Simply stated, it is one of the most haunting Associated Press photographs that I have seen in my journalism career.
The caption under the photo, as it ran with a recent New York Times report, says:
Orthodox priests pray as they stand between protesters and the police in Kiev early Friday.
Actually, the photo (click here to see it, since it is copyrighted) appears to show an Orthodox priest and a monk and, perhaps, two laymen. One of the men — it’s hard to see which one, in the dramatic amber lighting — is holding a processional cross.
In the background there is a long row of police, protected behind a wall of riot shields. Apparently the priests are facing a sea of protesters, silently pleading for non-violence.
Who are the priests? What are they doing there? What is their role in this dramatic standoff? Most importantly, in the context of the Ukrainian disputes, which church do they represent — the Orthodox body aligned with Russia, the one loyal to Ukraine or the Eastern-Rite Catholic church loyal to Rome, and more in alignment with Ukraine? Is anyone in this photo aligned with President Viktor F. Yanukovych?
Or consider this: Is there any chance that this brave quartet of men includes representatives of one or more camps in this conflict?
As our own George Conger recently wrote, in a post that was way out front on this angle in this story that, day after day, continues to make headlines around the world:
Religion ghosts haunt the stories out of Kiev … but the Western press has yet to hear their shrieks.
The events unfolding across the Ukraine — protests against the government’s move away from Europe towards Russia — are not faith stories as defined by editorial desks in London and New York, but the clash of nationalism and politics in Eastern Europe cannot be understood without reference to religion.
So what did this particular Times story have to say about the religion angle in the unfolding drama, the story behind that dramatic photo of the priests and their cross?
In a scene that veered from primeval to apocalyptic, demonstrators used sticks to hit barrels and sheets of metal, creating a savage drumbeat as a backdrop, while billows of smoke rose from piles of burning car tires along a barrier made of bags of snow.
During a meeting with religious leaders in Kiev earlier in the day, Mr. Yanukovych had vowed to restore stability and expressed frustration that opposition leaders seemed unable to exert much influence over protesters who had clashed with the police this week.

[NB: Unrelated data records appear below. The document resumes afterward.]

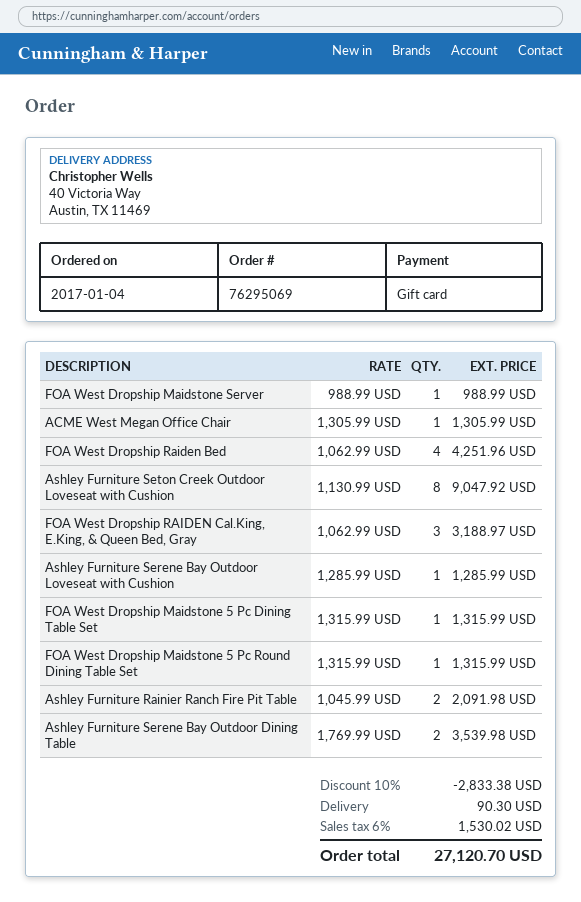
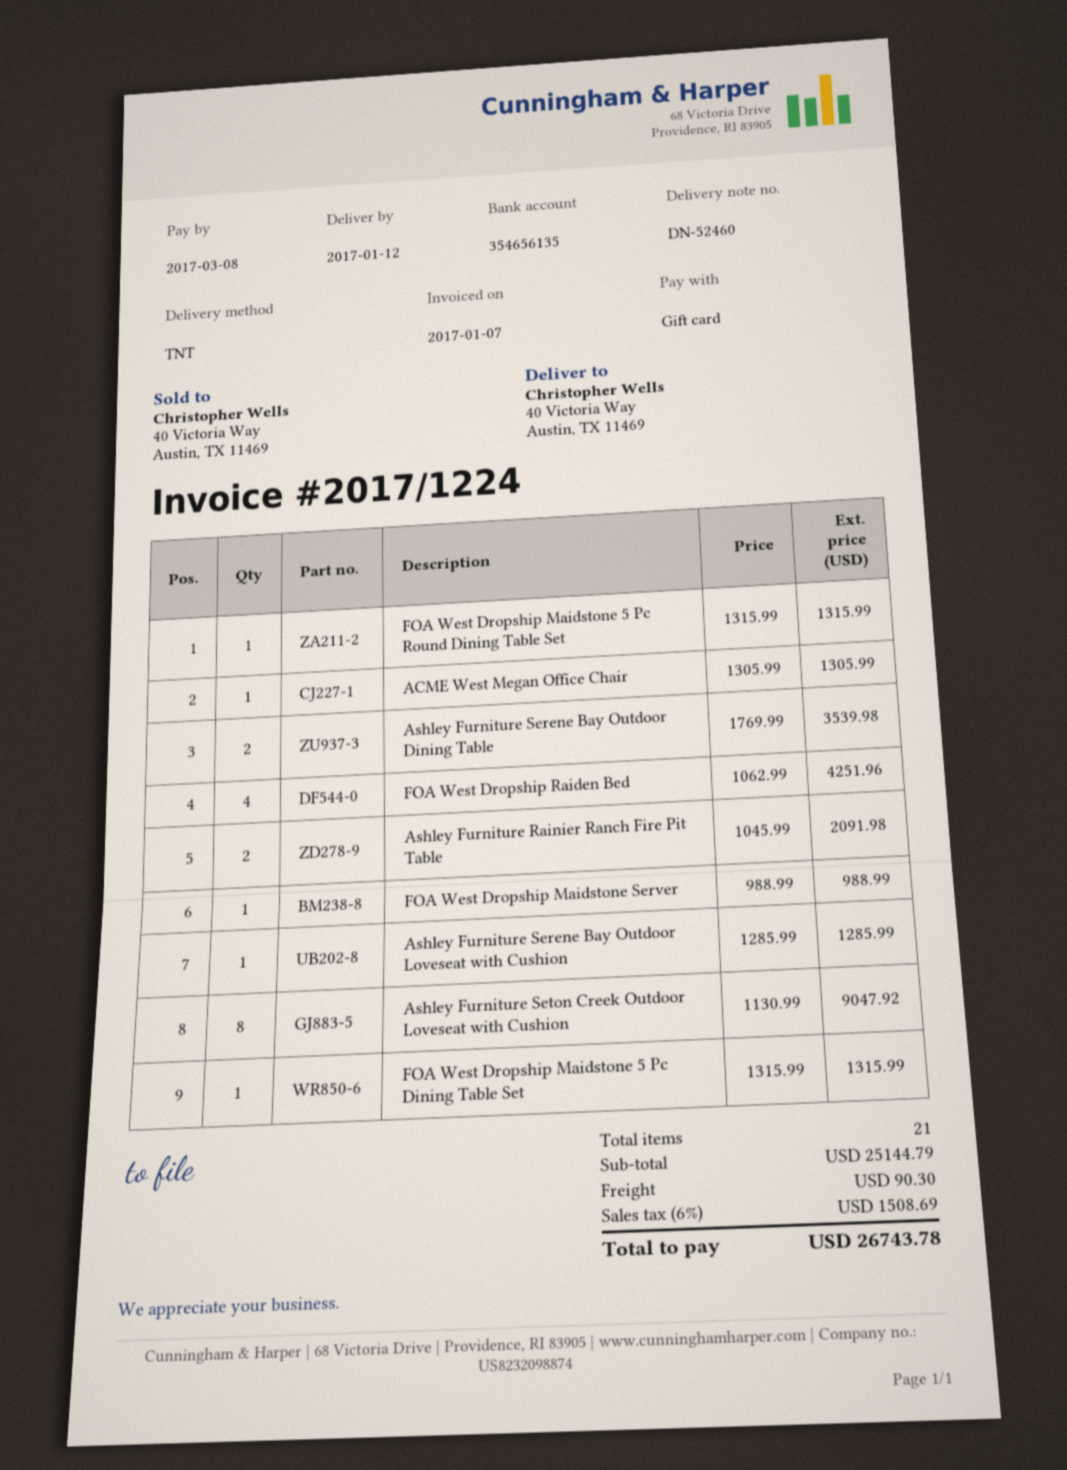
FOA West Dropship RAIDEN Cal.King, E.King, & Queen Bed, Gray: 3 x 1062.99 = 3188.97 -> none
discount: 10% = 2833.38 -> none
tax: 6% = 1530.02 -> 6% = 1508.69
total: 27120.70 -> 26743.78

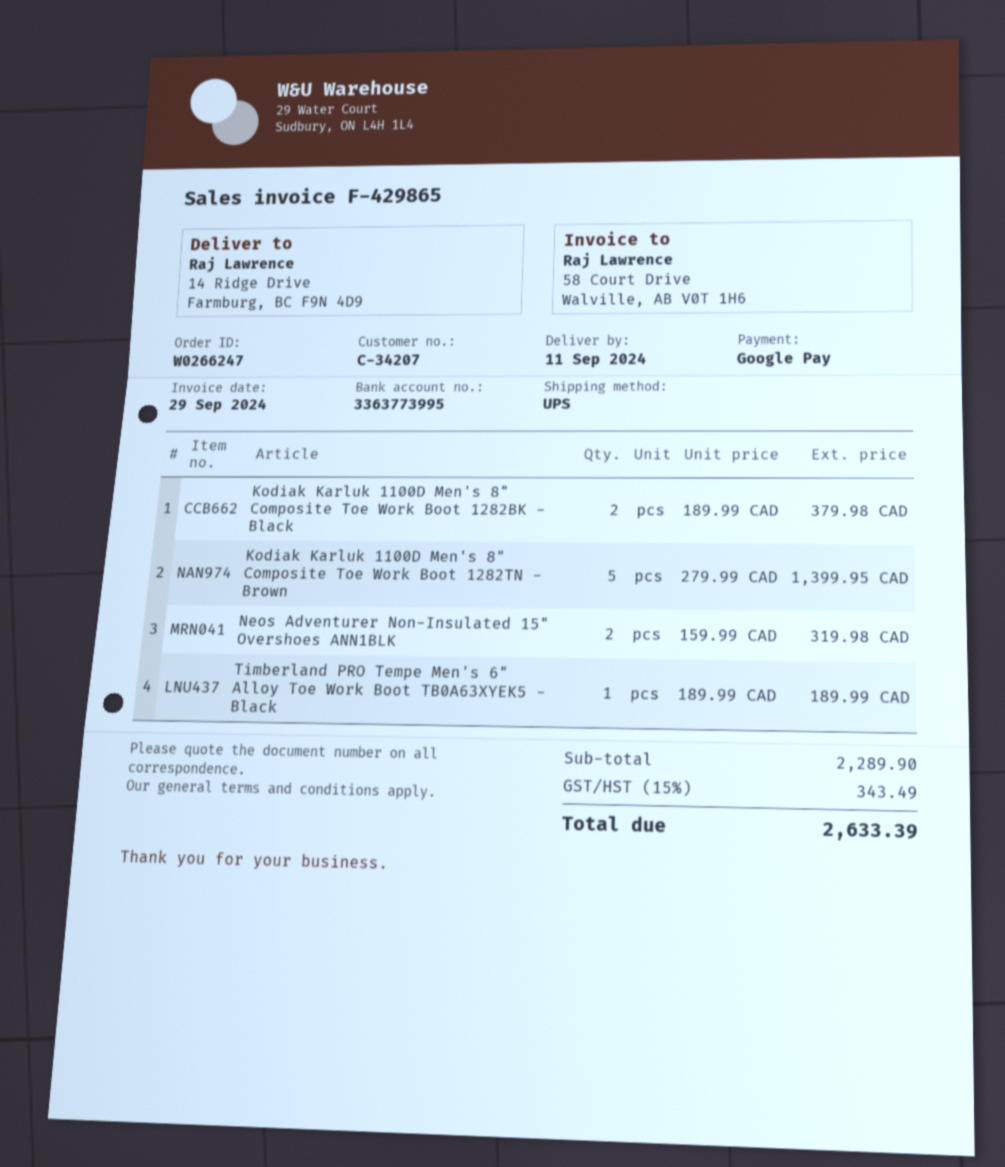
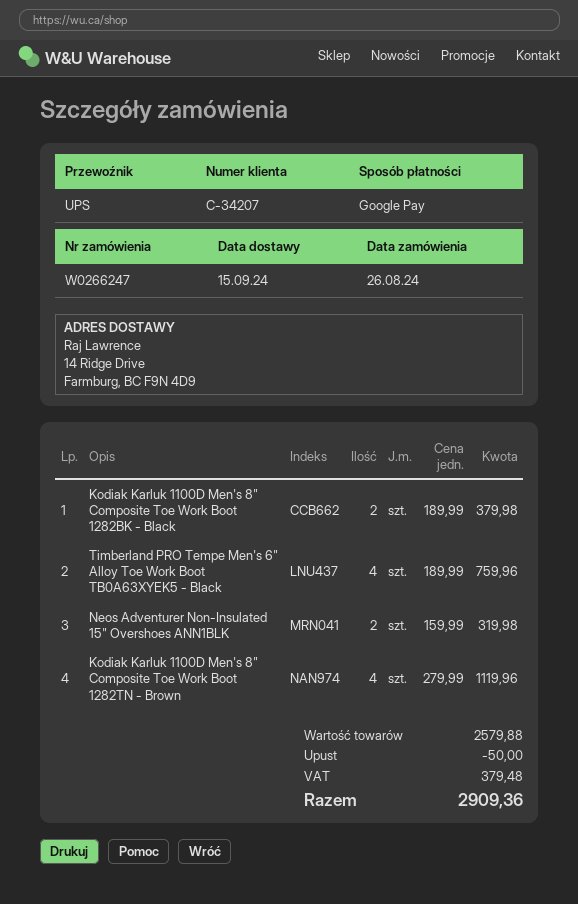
delivery date: 2024-09-11 -> 2024-09-15
Kodiak Karluk 1100D Men's 8" Composite Toe Work Boot 1282TN - Brown: 5 x 279.99 = 1399.95 -> 4 x 279.99 = 1119.96
Timberland PRO Tempe Men's 6" Alloy Toe Work Boot TB0A63XYEK5 - Black: 1 x 189.99 = 189.99 -> 4 x 189.99 = 759.96
subtotal: 2289.90 -> 2579.88
discount: none -> 50.00
tax: 343.49 -> 379.48
total: 2633.39 -> 2909.36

“I will do everything to stop this conflict, to stop violence and establish stability — certainly to stop radicals,” Mr. Yanukovych said during the meeting, according to a statement released by his office. “If we manage to stop them amicably, we will stop them amicably. Otherwise we will use all legal methods.”
So Yanukovych met with “religious leaders” and that is that. Might there be any facts associated with that meeting or do the facts not matter, when we are talking about religion?
As George wrote:
There are three principal churches in the Ukraine. One under the jurisdiction of the Russian Orthodox Church, or Moscow Patriarchate; an independent Ukrainian Orthodox Church or the Kiev Patriarchate; and the Ukrainian Greek Catholic Church in full communion with the Roman Catholic Church. And the three churches have taken differing stands on the protests, with the Kiev Patriarchate and the Greek Catholics backing the country’s realignment towards Europe, while the Moscow Patriarchate backs the president’s alignment with Vladimir Putin’s regime in Moscow. …
The Kiev Patriarchate and the Greek Catholic Church have lent their support to the demonstrations. … The Moscow Patriarchate in Kiev has backed President Yanukovich — and its call for calm echoes the president’s public statements to date.
Are your GetReligionistas claiming that religion is the driving force in this dispute, a force that trumps politics, economics, etc.? No, that is not the point. Once again, let me quote George:
By raising these religion points, I am not stating the Eurorevolution is being driven by religion. I am arguing that a well rounded news report should touch upon the religion angles in this story — provide the context for a Western reader to understand. Not all of the protestors are motivated by religious fervor. However, religion lies close below the surface of national politics east of the Oder and good reporters should relate this information to their readers.
In this case, it’s not enough to say that a president met with generic religious leaders. In this case, readers need to know who is who and who is talking (or even praying) with who.
It’s a journalism thing.
So, what George said. What he said remains crucial to the ongoing coverage.